*** Recorded data ***

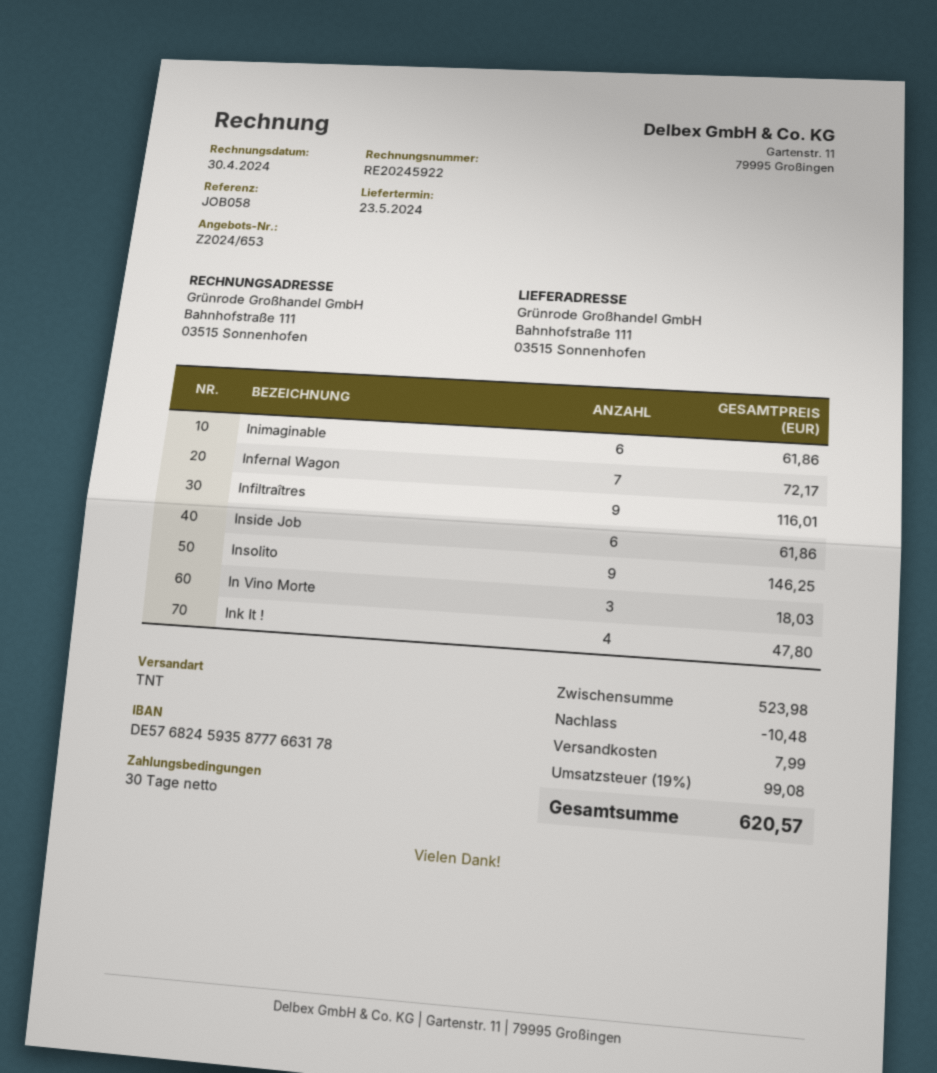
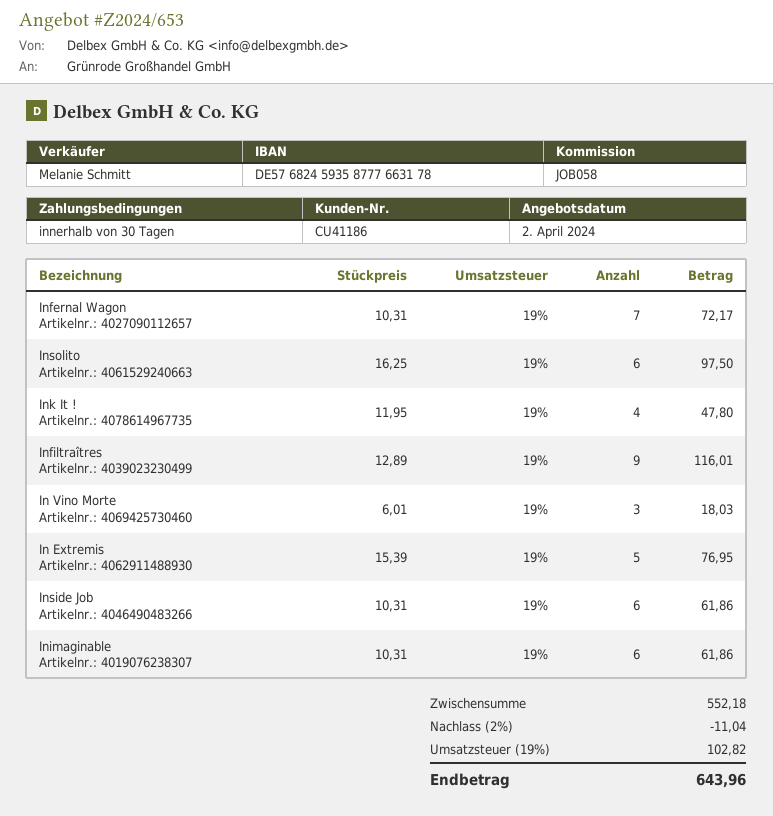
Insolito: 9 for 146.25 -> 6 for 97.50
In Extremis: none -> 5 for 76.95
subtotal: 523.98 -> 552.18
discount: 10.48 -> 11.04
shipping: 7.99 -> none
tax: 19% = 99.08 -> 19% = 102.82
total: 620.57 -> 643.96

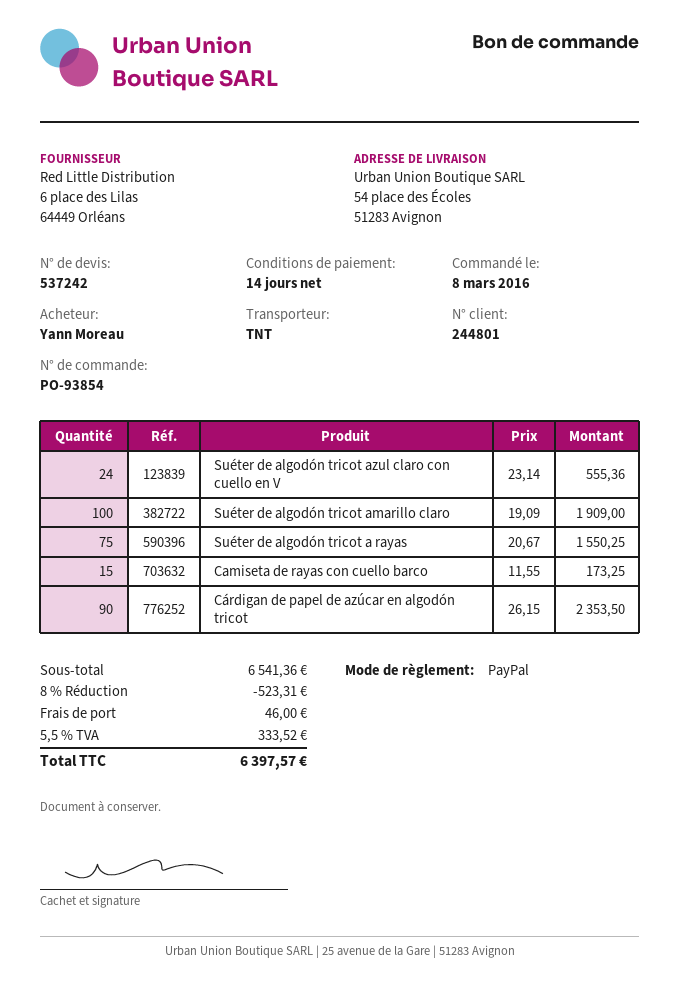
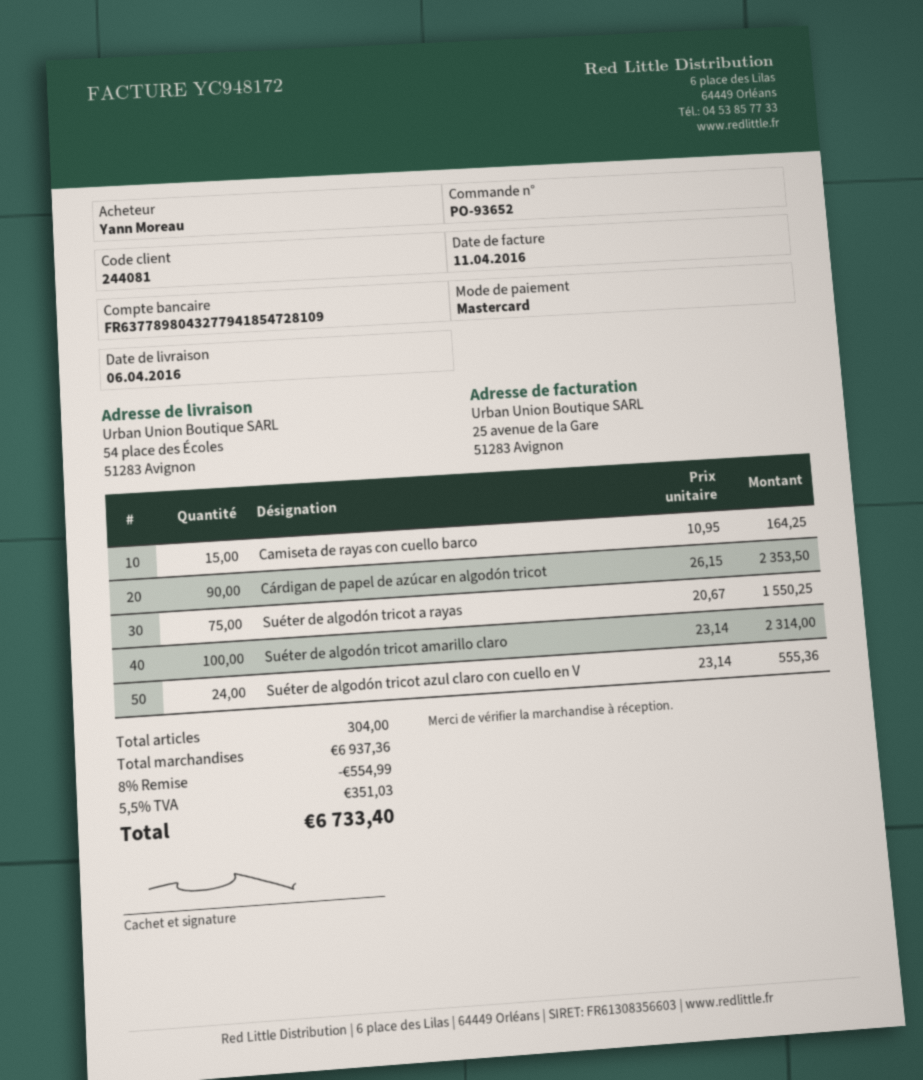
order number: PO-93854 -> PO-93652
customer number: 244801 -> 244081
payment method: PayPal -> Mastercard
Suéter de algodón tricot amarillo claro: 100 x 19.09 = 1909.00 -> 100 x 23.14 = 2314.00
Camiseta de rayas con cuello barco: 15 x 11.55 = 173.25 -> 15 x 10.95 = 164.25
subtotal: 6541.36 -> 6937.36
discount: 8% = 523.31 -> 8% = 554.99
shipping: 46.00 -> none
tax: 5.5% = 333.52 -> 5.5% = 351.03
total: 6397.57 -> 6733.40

***

**What you should do:** Only the lines from the one that contains "order number: PO-93854 -> PO-93652" to the end of the entries above should be given again, exactly and in full.

**Solution for this problem:**
order number: PO-93854 -> PO-93652
customer number: 244801 -> 244081
payment method: PayPal -> Mastercard
Suéter de algodón tricot amarillo claro: 100 x 19.09 = 1909.00 -> 100 x 23.14 = 2314.00
Camiseta de rayas con cuello barco: 15 x 11.55 = 173.25 -> 15 x 10.95 = 164.25
subtotal: 6541.36 -> 6937.36
discount: 8% = 523.31 -> 8% = 554.99
shipping: 46.00 -> none
tax: 5.5% = 333.52 -> 5.5% = 351.03
total: 6397.57 -> 6733.40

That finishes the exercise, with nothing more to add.